- Exercise aim -
Your answer is to be every line of the material that includes the string "center".

╔══

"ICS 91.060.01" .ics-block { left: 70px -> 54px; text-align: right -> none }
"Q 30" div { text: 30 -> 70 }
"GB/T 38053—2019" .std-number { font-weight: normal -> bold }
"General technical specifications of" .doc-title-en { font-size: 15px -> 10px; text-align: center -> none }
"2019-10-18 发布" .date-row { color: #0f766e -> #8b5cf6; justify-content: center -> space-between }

╚══

- Response area -
"General technical specifications of" .doc-title-en { font-size: 15px -> 10px; text-align: center -> none }
"2019-10-18 发布" .date-row { color: #0f766e -> #8b5cf6; justify-content: center -> space-between }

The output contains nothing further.